Before you head off for a nice little family vacation at the beach this weekend, just a quick heads up that researchers announced Thursday that for the first time a drug-resistant E. coli superbug has been detected on American shores. (Gulp.) It was last seen on I-95 tossing cars and trucks left and right with its tentacles. Just kidding, everyone knows superbug tentacles are only strong enough to lift a compact. Have a great trip!
But seriously, a drug-resistant strain of the bacteria, how bad are we talking? Because it certainly sounds bad. “It basically shows us that the end of the road isn’t very far away for antibiotics…” CDC Director Tom Frieden told the Washington Post Thursday. I’m going to miss the road. Before you go stock up on hand sanitizer for this post-antibiotic world, here’s more from the Post:
The antibiotic-resistant strain was found last month in the urine of a 49-year-old Pennsylvania woman. Defense Department researchers determined that she carried a strain of E. coli resistant to the antibiotic colistin, according to a study published Thursday in Antimicrobial Agents and Chemotherapy, a publication of the American Society for Microbiology. The authors wrote that the discovery “heralds the emergence of a truly pan-drug resistant bacteria…”

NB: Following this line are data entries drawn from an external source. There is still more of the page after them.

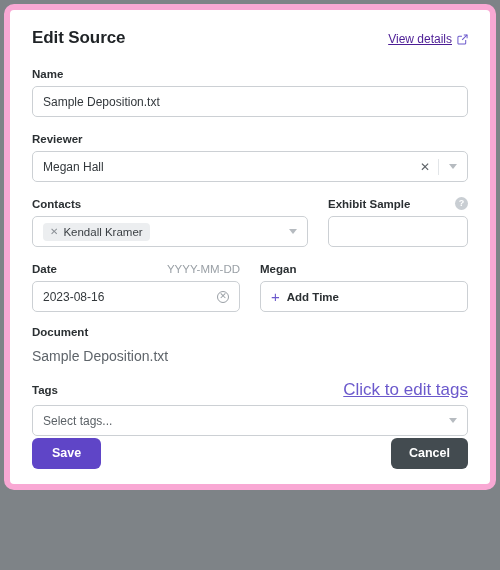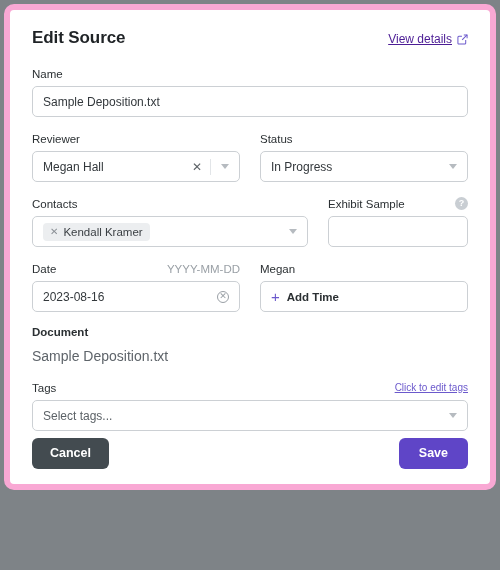"Name" .label { font-weight: normal -> bold }
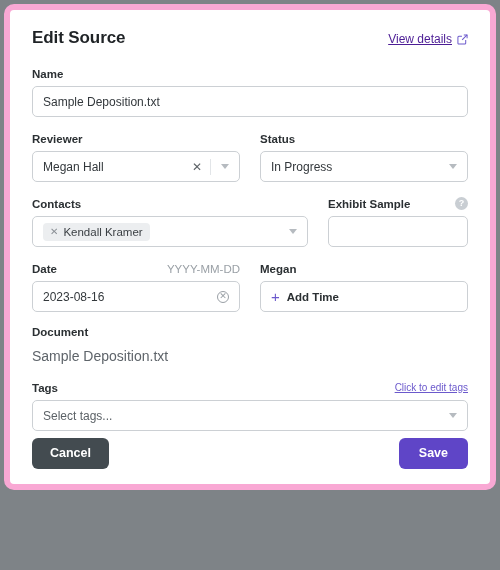"Status" div.col { html: <div> <div> <span>Status</span> </div> <div> <span>In Progress</span> <span></span> </div> </div> -> none }
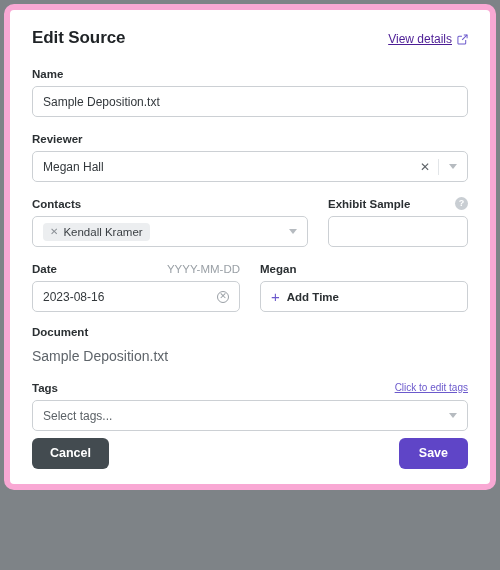"Click to edit tags" .link-small { font-size: 10px -> 17px }
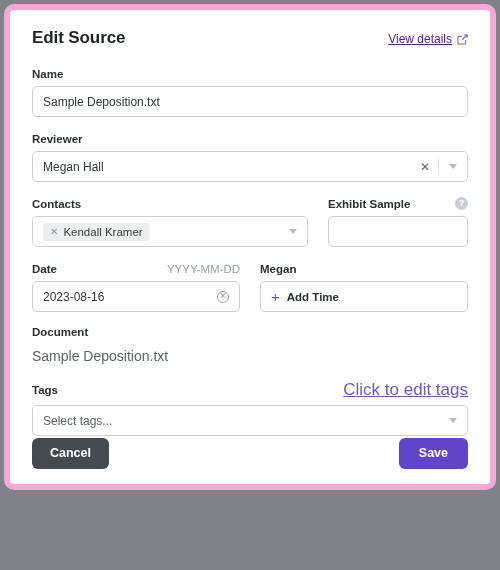"Cancel" button.btn { order: before "Save" -> after "Save" }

Colistin is the antibiotic of last resort for particularly dangerous types of superbugs… [i]n some instances, these superbugs kill up to 50 percent of patients who become infected. The Centers for Disease Control and Prevention has called CRE among the country’s most urgent public health threats… Scientists and public health officials have long warned that if the resistant bacteria continue to spread, treatment options could be seriously limited. Routine operations could become deadly. Minor infections could become life-threatening crises. Pneumonia could be more and more difficult to treat…
In November, public health officials worldwide reacted with alarm when Chinese and British researchers reported finding the colistin-resistant strain in pigs, raw pork meat and in a small number of people in China. The deadly strain was later discovered in Europe, Africa, South America and Canada.
“[The CDC has] been urging drug companies to develop new antibiotics, and asking people to make better use of the antibiotics now available so that more superbugs do not evolve,” according to NBC News.